Reader at Cardiff University

Sara Delamont was born near Southampton in 1947. She read Social Anthropology at Girton Colleges Cambridge, and did a PhD in Education at Edinburgh. The thesis was an ethnography of ‘St Luke’s’, an elite girls’ school. She lectured in the School of Education at Leicester with Tom Whiteside and Gerry Bernbaum, and was part of the ORACLE project there until 1981. In 1976 Sara moved to Cardiff and has been there ever since.

One of the 100 people to be invited to join BERA as a Founder Member, Sara was the first Woman to be President in 1984. Sent to the inaugural meeting that led to the Academy of Social Sciences to represent BERA, by the then-President, Ted Wragg, she served on the council for many years and was elected as a Fellow in 2000. She was the first woman Dean of Social Sciences in 1984-1986.

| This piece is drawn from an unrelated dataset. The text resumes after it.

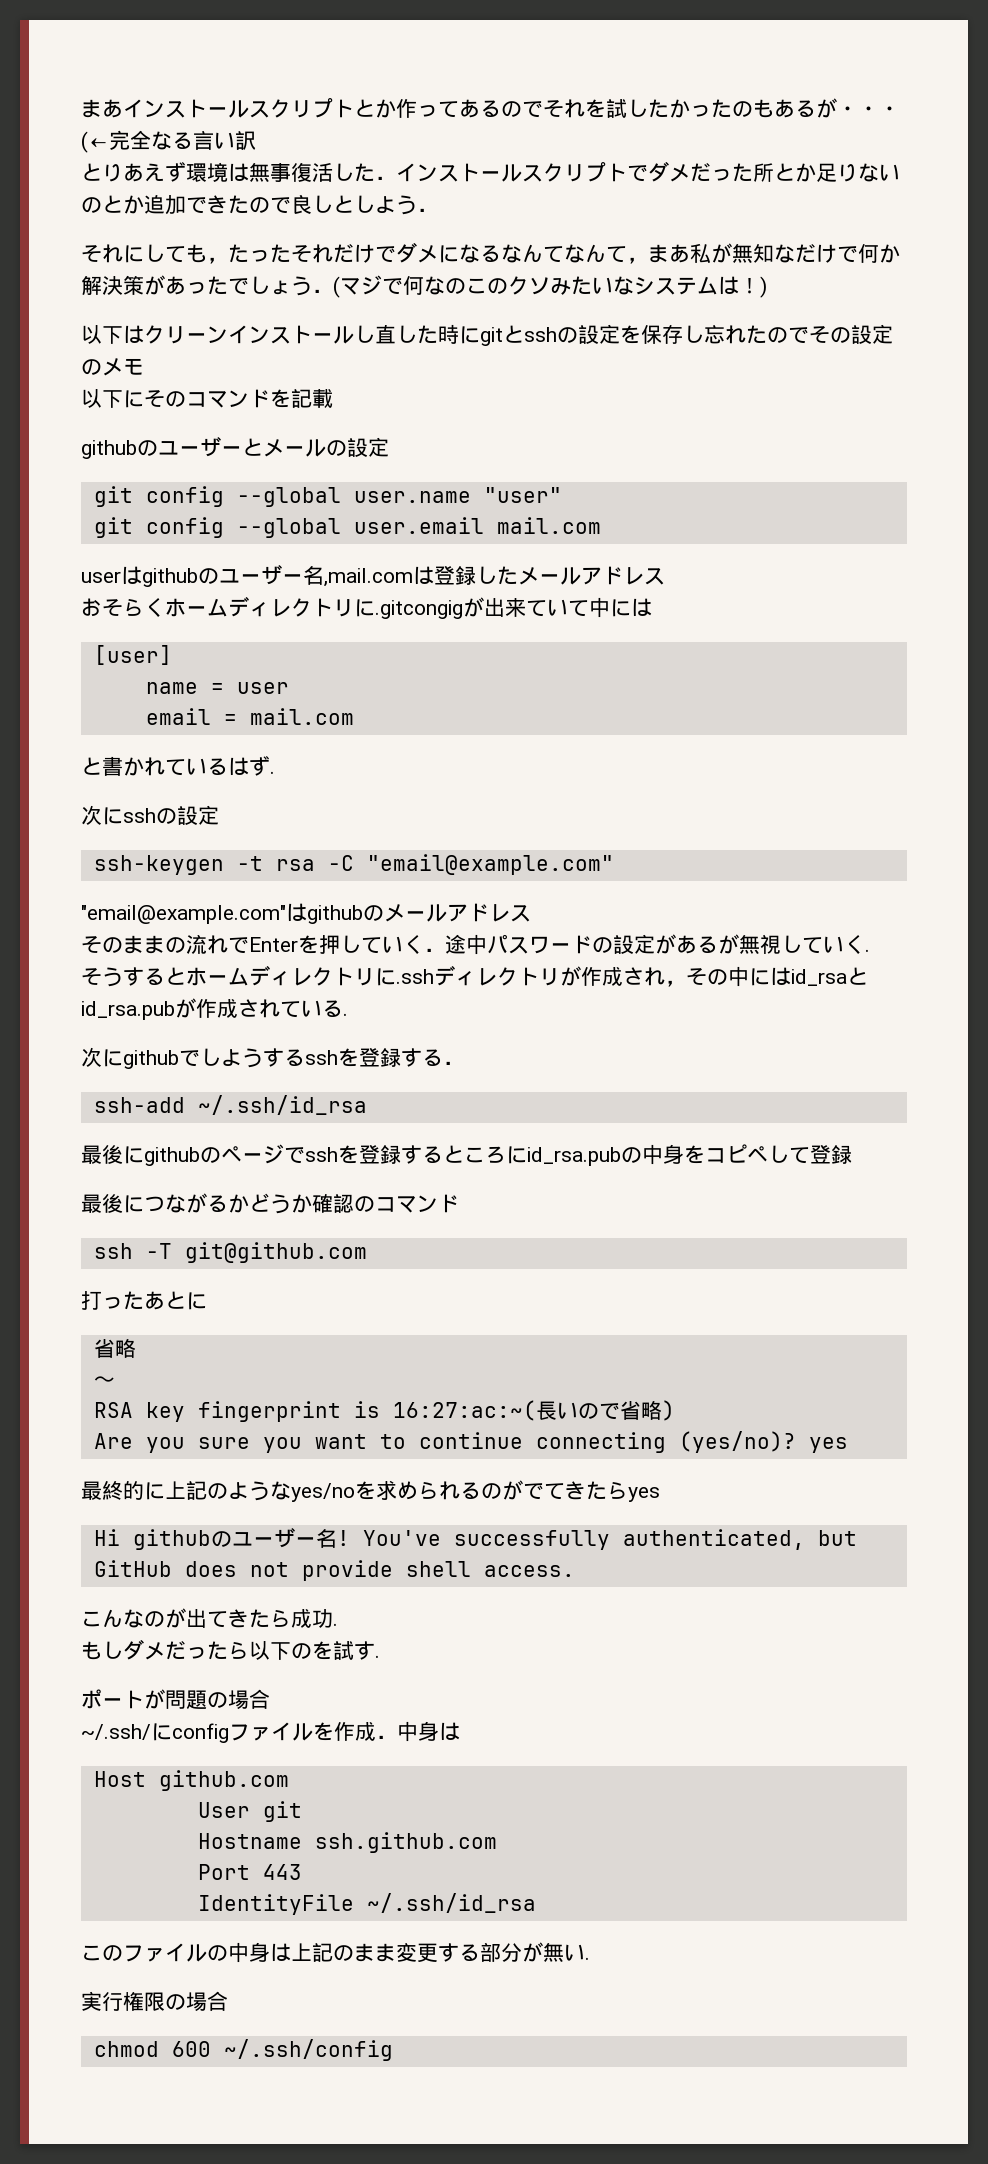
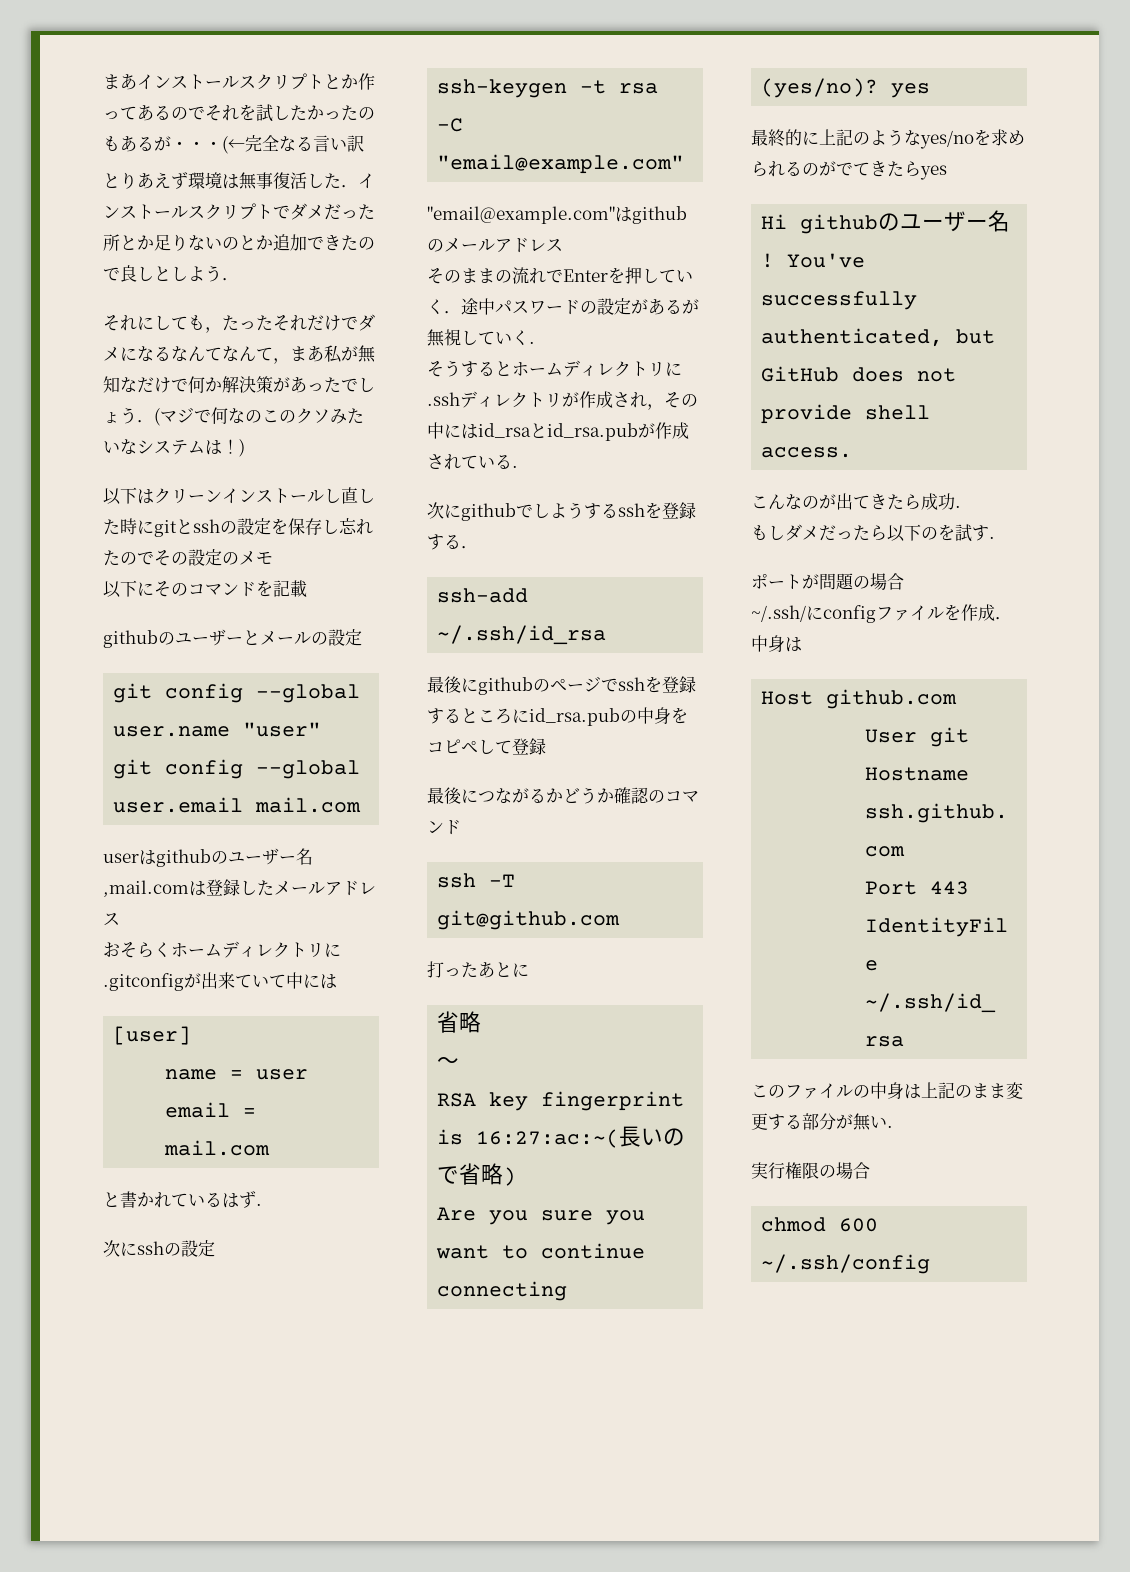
[375,600,463,619] .gitcongig -> [103,973,184,991] .gitconfig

As a protest against the 1988 Education Act (which removed tenure from those who were promoted) Sara has never been a Professor. She was the European Associate Editor of Teacher and Teaching Education from 1984-1994, and its editor (with John Fitz, Lesley Pugsley and Chris Taylor) for 2003-2010. She was awarded a DScEcon by Cardiff University in 2007, was given the British Sociological Association’s Lifetime Service Award in 2013, and Cardiff University’s equivalent the same year. Sara did two terms on the ESRC Training and Skills Committee 2006-2010 and was on the RAE and REF sub-panels for Sociology in 2008 and 2014. Most recently she has been elected a Fellow of Learned Society of Wales in 2014.

Her first book, Interaction in the Classroom came out in 1976, and the third edition of Fieldwork in Educational Settings is in press. Since 2003 Sara, and a colleague Neil Stephens, have been doing ethnography of how Capoeira, the Brazilian martial art, is taught in the UK: and yes, that is educational research.

Sara Delamont's contributions

BERA John Nisbet Fellowship

Since 2014 BERA has awarded the John Nisbet Fellowship to one or more people who are deemed to have made an outstanding contribution to educational research over their career. Named in honour of...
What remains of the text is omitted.